Resource Limitation Issue When Running Pipeline on Ingested Dataset

tommylees112 · December 30, 2024, 8:51am

I’m encountering a resource limitation issue when attempting to run a pipeline on a dataset I’ve ingested into Foundry. The dataset is approximately 4GB in size (~30 million rows). I was previously able to process it successfully, but now I’m hitting resource constraints.

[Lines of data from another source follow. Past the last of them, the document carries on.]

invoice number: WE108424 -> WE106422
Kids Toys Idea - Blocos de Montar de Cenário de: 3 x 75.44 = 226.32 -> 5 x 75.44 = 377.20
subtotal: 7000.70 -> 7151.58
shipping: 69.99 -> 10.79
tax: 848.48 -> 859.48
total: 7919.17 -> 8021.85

To troubleshoot, I tried reducing the dataset size in the first transform by selecting only more recent records (~10 million rows), but I still encounter the same error. Below is the job error details:

Job Error:

{
    "errorCode": "INTERNAL",
    "errorName": "ModuleExitReason:RequestedResourcesExceedResourceQueueCapacity",
    "errorInstanceId": null,
    "safeArgs": {
        "sparkModuleId": "bac9183d-87ee-41d7-857e-0883dfb8ea49",
        "exitReason": "REQUESTED_RESOURCES_EXCEED_RESOURCE_QUEUE_CAPACITY",
        "exitMessage": "Module is requesting more compute resources than can ever be provided by the limits of the Resource Queue. Consider reducing the resource requirements or increasing the Resource Queue Limits."
    },
    "unsafeArgs": {}
}

Error Message:

Module died. Exit reason: REQUESTED_RESOURCES_EXCEED_RESOURCE_QUEUE_CAPACITY.

Message not helpful?  
The driver running the job crashed, ran out of memory, was terminated, or otherwise became unresponsive while it was running. Try rebuilding, and if the problem persists, see logs for more information to confirm if either the driver or executor, or both, ran out of memory and try increasing driver and executor memory accordingly. The exit reason for the crash was REQUESTED_RESOURCES_EXCEED_RESOURCE_QUEUE_CAPACITY.

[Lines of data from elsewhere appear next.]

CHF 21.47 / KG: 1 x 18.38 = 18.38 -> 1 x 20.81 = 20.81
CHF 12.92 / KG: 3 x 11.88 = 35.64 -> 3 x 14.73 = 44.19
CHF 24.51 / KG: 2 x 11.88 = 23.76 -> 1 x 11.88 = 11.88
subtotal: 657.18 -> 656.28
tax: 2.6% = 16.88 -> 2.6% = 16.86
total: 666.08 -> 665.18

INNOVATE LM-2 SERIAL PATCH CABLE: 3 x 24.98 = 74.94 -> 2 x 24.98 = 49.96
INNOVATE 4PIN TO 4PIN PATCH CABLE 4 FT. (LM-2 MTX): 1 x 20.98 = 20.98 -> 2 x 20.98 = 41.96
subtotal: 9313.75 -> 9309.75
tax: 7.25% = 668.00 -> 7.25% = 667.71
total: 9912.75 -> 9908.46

From the message, it appears that the pipeline is requesting more resources than the Resource Queue can provide. I’d appreciate any advice on how to resolve this issue. Specifically:
1. Are there ways to further optimize the pipeline or reduce resource requirements?
2. Is it possible to adjust the Resource Queue limits, and if so, how can this be done?
3. Could recent changes in cluster configuration or limits be affecting this, and is there a way to check?
4. Are there specific logs or configurations I should inspect to better understand the issue?

Thanks in advance for your help!

Tommy

VincentF · December 30, 2024, 8:56am

Resources queues are managed in Resource Manager App: https://www.palantir.com/docs/foundry/resource-management/resource-queues

You might have access or you might need to request an administrator of your Foundry enrollment to get a look there.

The problem is rather not specific to the size of your dataset, but rather the resources available vs the resources requested for your build (in other words, you can have a 1 MB dataset and still hit the issue, because it occurs when the build starts and request resources).

If you use Pipeline Builder, you can configure the resources requested by your build, there: https://www.palantir.com/docs/foundry/pipeline-builder/management-build-settings

However, assuming you haven’t changed or bumped the resources requested in the first place, it is very surprising to hit this limit. Hence I would encourage you to contact support (for example via Foundry Issues) to validate if there is an issue ongoing on your specific enrollment.

system · February 28, 2025, 8:57am

This topic was automatically closed 60 days after the last reply. New replies are no longer allowed.